• **Instructions to follow**: Among the lines below, a stretch begins at the one with "Sales Price, 2022-09-21: none -> 2200" and ends at the one with "Cost price, 2022-09-21: none -> 3200". Repeat that stretch exactly, ends included.

• **Source material**:
•••
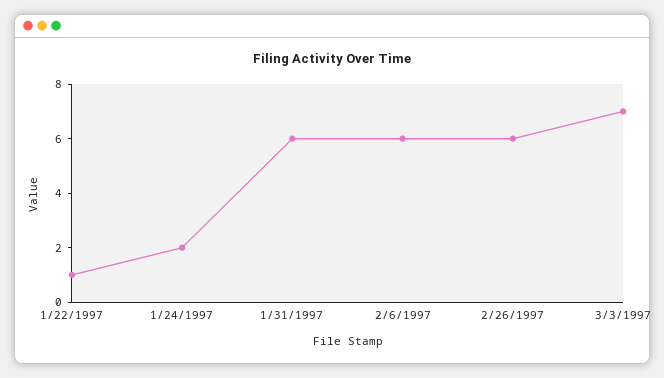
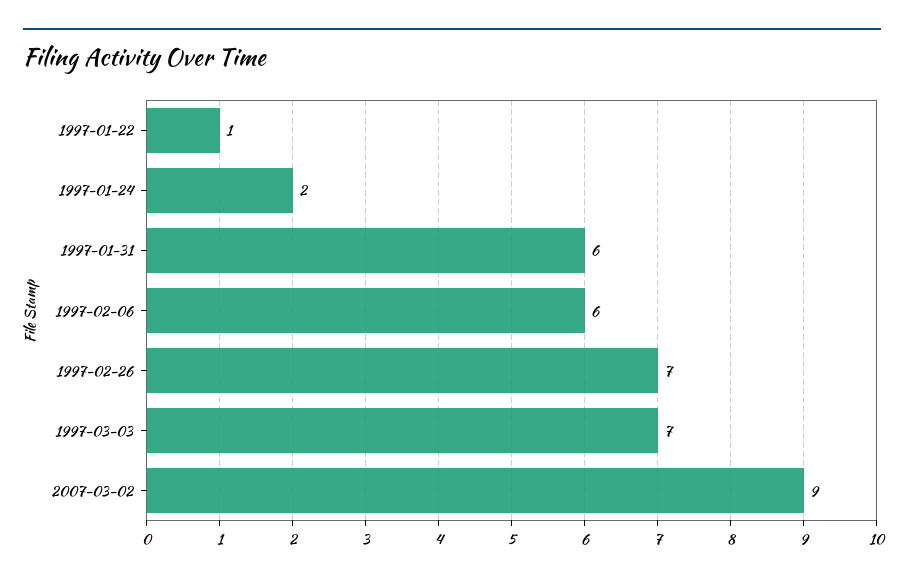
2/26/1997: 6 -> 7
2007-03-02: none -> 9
•••
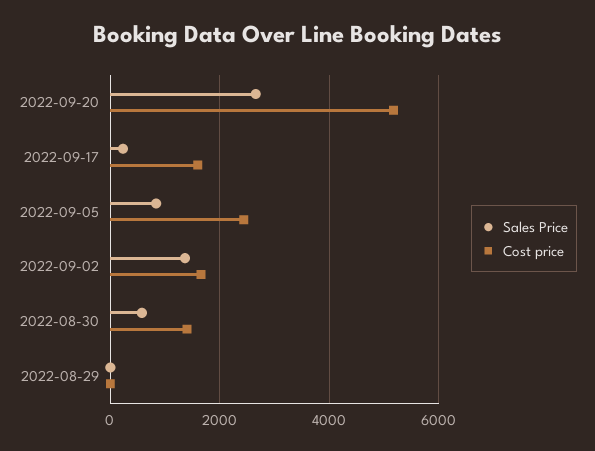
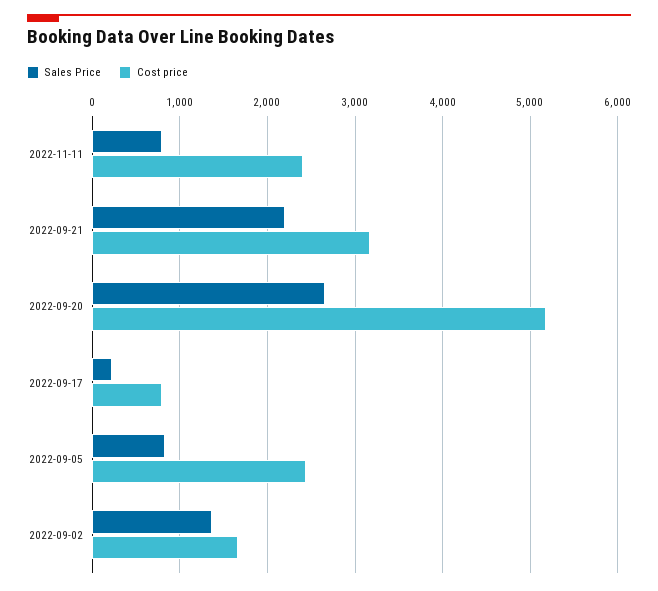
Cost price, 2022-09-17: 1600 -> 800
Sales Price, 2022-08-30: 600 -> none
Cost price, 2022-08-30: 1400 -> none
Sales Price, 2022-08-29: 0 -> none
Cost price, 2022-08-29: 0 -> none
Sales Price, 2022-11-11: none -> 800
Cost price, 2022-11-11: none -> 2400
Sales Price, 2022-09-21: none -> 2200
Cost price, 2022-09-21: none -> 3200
•••
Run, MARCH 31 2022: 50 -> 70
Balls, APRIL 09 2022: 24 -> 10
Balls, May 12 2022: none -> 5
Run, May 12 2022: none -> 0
•••
• **Response area**:
Sales Price, 2022-09-21: none -> 2200
Cost price, 2022-09-21: none -> 3200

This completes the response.